HOW TO COMPLETE THIS TASK: Tally the lines below containing the word "head" and give that total alone.

EXERCISE MATERIALS section start

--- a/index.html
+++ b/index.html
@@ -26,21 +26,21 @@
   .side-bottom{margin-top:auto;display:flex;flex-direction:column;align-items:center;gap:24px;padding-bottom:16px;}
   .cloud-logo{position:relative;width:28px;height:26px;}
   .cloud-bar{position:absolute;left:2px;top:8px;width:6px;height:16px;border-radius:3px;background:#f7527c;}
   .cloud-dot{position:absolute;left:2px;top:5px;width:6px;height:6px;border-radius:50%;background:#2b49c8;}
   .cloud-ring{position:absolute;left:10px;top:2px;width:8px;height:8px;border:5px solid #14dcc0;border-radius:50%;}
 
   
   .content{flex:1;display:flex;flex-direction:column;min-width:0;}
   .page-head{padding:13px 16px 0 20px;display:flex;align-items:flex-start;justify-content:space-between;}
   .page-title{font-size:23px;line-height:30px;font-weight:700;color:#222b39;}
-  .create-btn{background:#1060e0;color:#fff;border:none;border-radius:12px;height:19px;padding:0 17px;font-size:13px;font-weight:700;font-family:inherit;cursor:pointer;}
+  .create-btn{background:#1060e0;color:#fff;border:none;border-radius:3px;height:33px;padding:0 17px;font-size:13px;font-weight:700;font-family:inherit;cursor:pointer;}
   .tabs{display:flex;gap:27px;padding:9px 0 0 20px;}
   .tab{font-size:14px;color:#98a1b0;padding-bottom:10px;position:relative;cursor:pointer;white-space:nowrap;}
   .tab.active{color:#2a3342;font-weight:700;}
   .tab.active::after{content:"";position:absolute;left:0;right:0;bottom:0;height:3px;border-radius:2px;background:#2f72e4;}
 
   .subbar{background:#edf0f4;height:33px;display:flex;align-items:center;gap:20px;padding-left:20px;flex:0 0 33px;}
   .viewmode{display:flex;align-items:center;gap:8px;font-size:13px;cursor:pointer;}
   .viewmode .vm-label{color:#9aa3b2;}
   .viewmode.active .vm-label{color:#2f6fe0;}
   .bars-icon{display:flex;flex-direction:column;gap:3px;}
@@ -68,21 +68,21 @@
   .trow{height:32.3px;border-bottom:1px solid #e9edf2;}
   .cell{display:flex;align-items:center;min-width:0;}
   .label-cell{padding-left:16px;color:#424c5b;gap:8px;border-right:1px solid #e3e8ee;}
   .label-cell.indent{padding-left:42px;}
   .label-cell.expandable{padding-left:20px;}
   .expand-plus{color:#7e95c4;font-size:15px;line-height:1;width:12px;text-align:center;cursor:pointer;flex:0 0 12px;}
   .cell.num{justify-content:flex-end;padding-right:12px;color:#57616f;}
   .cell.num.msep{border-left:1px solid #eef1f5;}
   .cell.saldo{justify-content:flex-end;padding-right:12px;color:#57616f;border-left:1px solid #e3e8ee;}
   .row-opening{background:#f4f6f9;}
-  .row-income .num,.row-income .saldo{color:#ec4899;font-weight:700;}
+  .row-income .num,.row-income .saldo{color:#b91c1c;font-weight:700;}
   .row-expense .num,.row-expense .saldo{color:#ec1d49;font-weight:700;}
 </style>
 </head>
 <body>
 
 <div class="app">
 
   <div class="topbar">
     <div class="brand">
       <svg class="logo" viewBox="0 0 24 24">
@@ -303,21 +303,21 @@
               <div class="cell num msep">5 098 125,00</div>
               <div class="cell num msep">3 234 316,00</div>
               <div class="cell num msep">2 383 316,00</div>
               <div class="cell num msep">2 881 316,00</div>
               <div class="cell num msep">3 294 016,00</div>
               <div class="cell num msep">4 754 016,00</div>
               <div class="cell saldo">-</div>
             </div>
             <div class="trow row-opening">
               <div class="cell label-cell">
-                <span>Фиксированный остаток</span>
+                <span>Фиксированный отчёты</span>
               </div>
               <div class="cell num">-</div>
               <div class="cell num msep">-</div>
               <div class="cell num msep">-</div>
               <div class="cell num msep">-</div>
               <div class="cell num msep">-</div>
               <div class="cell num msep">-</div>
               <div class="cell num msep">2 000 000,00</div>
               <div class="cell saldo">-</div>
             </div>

EXERCISE MATERIALS section end

RESULT BELOW: 2